BACKGROUND: Increased Galectin 3-binding protein (LGALS3BP) serum levels have been used to assess hepatic fibrosis stages and the severity of hepatocellular carcinoma (HCC). Considering the crucial role of transforming growth factor-ß1 (TGF-ß1) in the emergence of these diseases, the present study tested the hypothesis that LGALS3BP regulates the TGF-ß1 signaling pathway. METHODS: The expression levels of LGALS3BP and TGFB1 were analyzed in patients with metabolic dysfunction-associated steatohepatitis (MASH) and HCC. Multiple omics techniques, such as RNA-sequencing, transposase-accessible chromatin-sequencing assay, and liquid chromatography-tandem mass spectrometry proteomics, were used to identify the regulatory mechanisms for the LGALS3BP-TGF-ß1 axis. The effects of altered TGF-ß1 signaling by LGALS3BP were investigated in conditional LGALS3BP-knockin and LGALS3BP-knockout mice. RESULTS: In patients with MASH and HCC, the levels of LGALS3BP and TGFB1 exhibited positive correlations.

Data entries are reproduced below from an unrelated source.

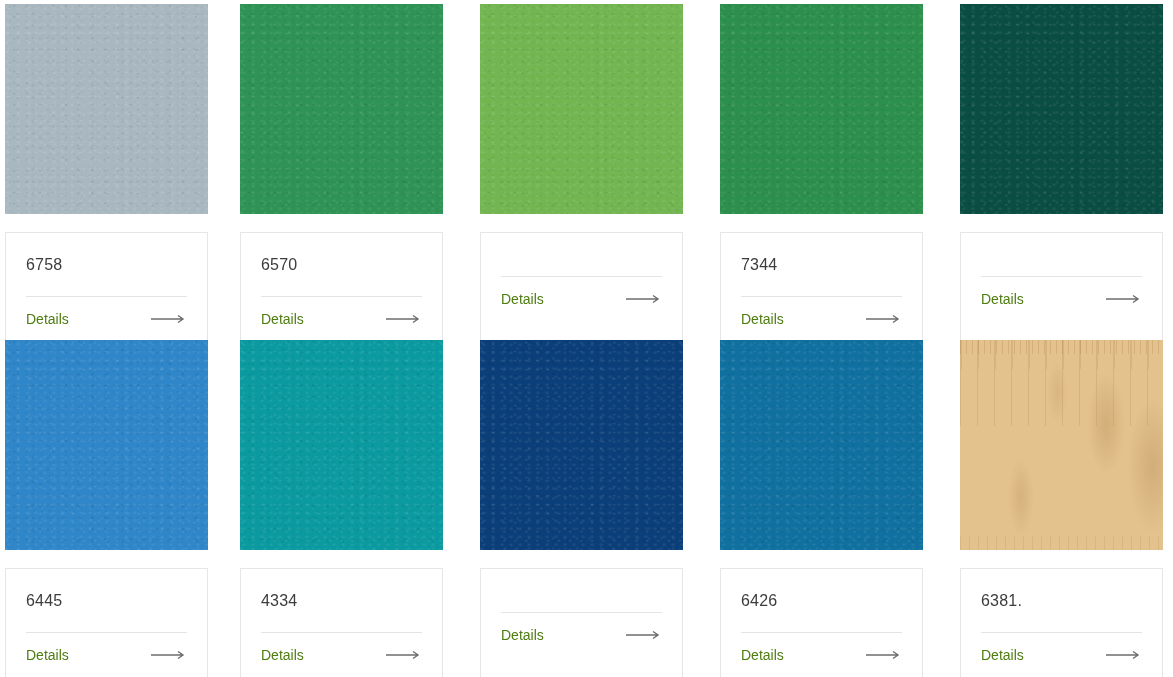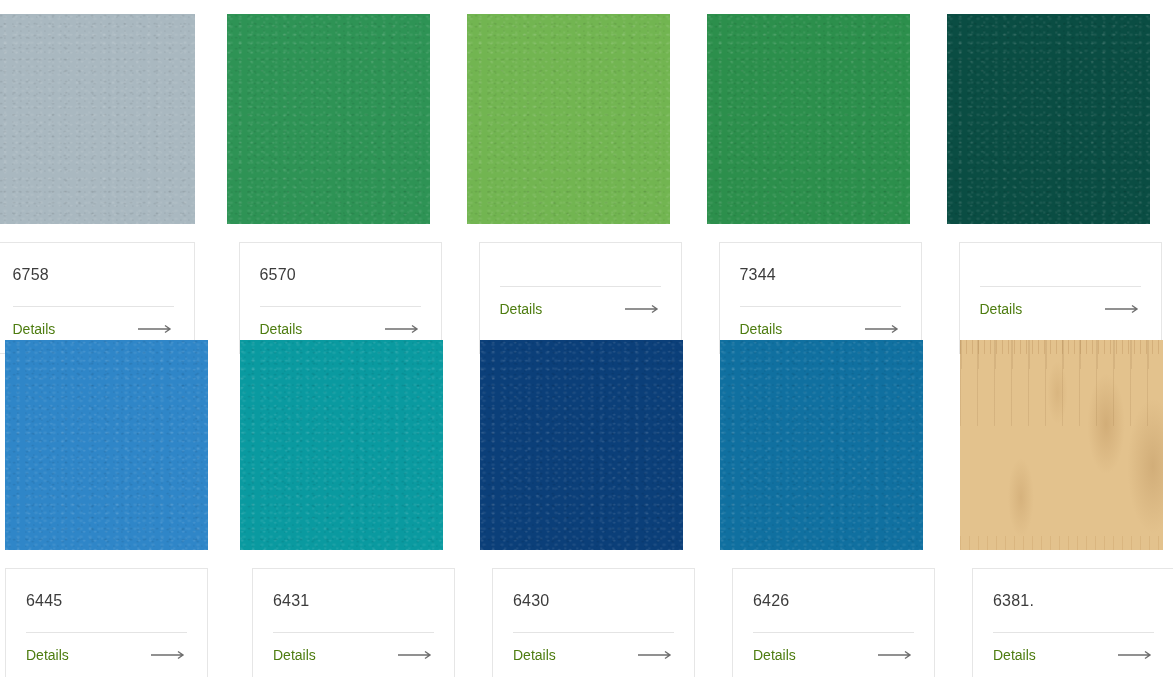"6758" .product-row.row-1 { justify-content: center -> none; top: 14px -> 4px }
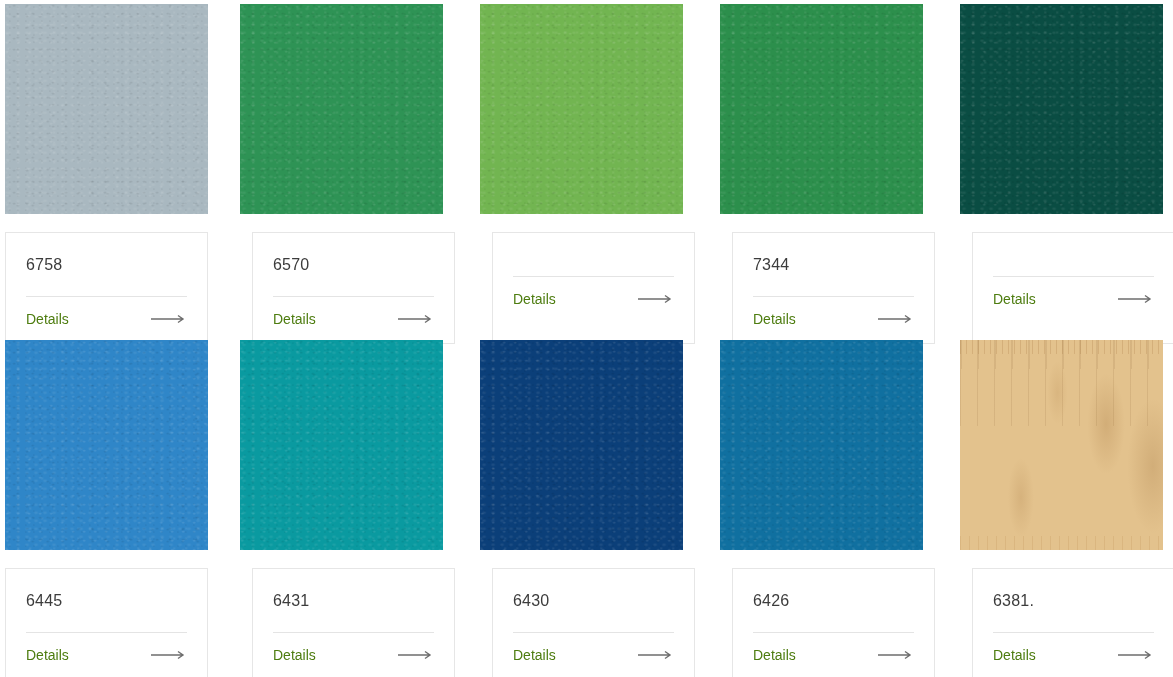"6570" .info-card { margin-left: 12px -> none }
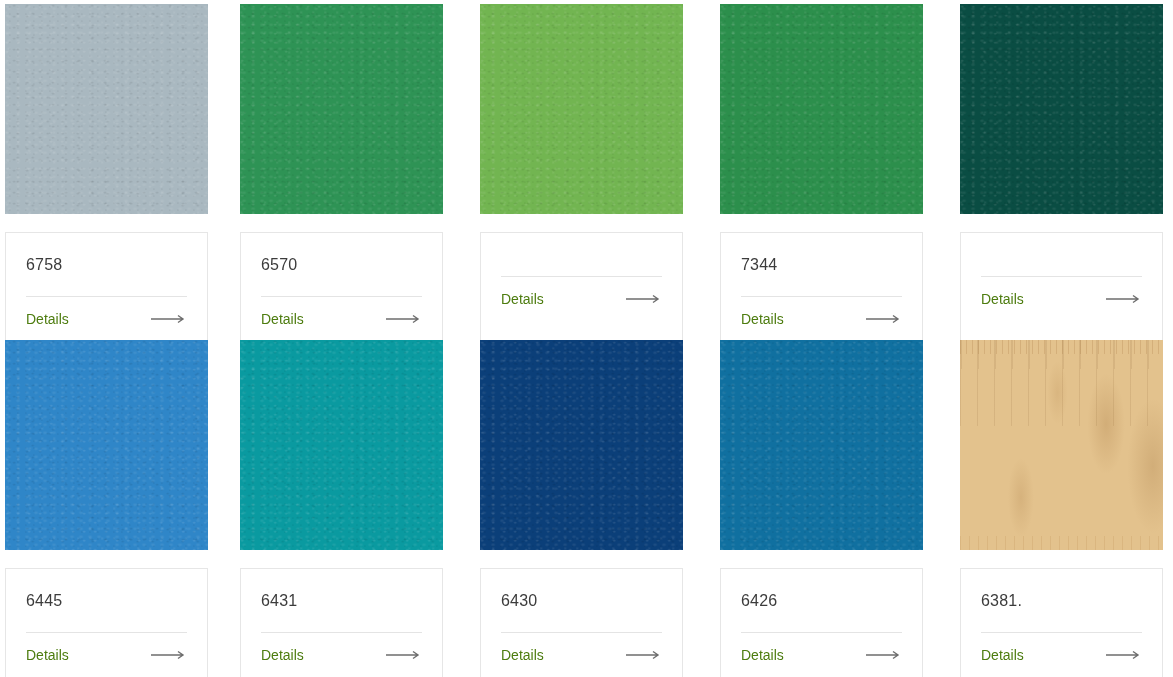"6431" div.product-code { text: 6431 -> 4334 }
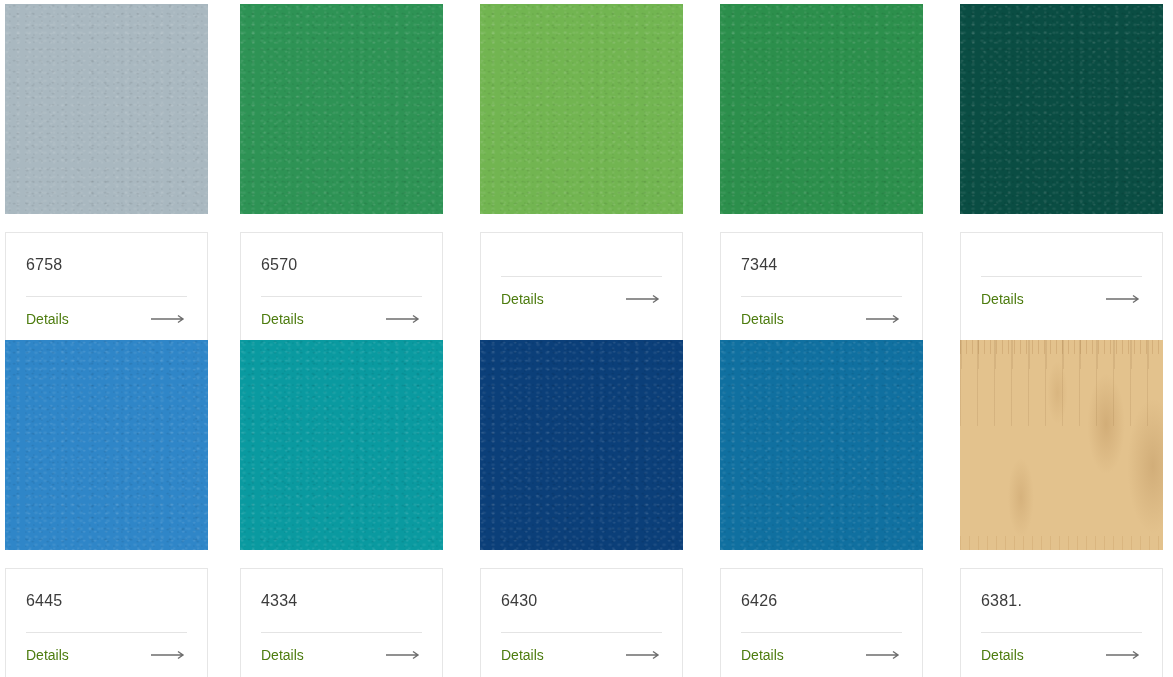"6430" div.product-code { html: <div>6430</div> -> none }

Stimulation of LGALS3BP by the inflammatory cytokine interferon α in HCC cells or ectopic overexpression of LGALS3BP in hepatocytes promoted the expression levels of TGFB1. Aggravated fibrosis was observed in the livers of hepatocyte-specific LGALS3BP-knockin mice, with increased TGFB1 levels. LGALS3BP directly bound to and assembled integrin αV, an integral mediator required for releasing active TGF-ß1 from extracellular latent complex with the rearranged F-actin cytoskeleton. The released TGF-ß1 activated JunB transcription factor, which in turn promoted the TGF-ß1 positive feedback loop. LGALS3BP deletion in the hepatocytes downregulated TGF-ß1 signaling and CCl4 induced fibrosis. Moreover, LGALS3BP depletion hindered hepatocarcinogenesis by limiting the availability of fibrogenic TGF-ß1. CONCLUSION: LGALS3BP plays a crucial role in hepatic fibrosis and carcinogenesis by controlling the TGF-ß1 signaling pathway, making it a promising therapeutic target in TGF-ß1-related diseases.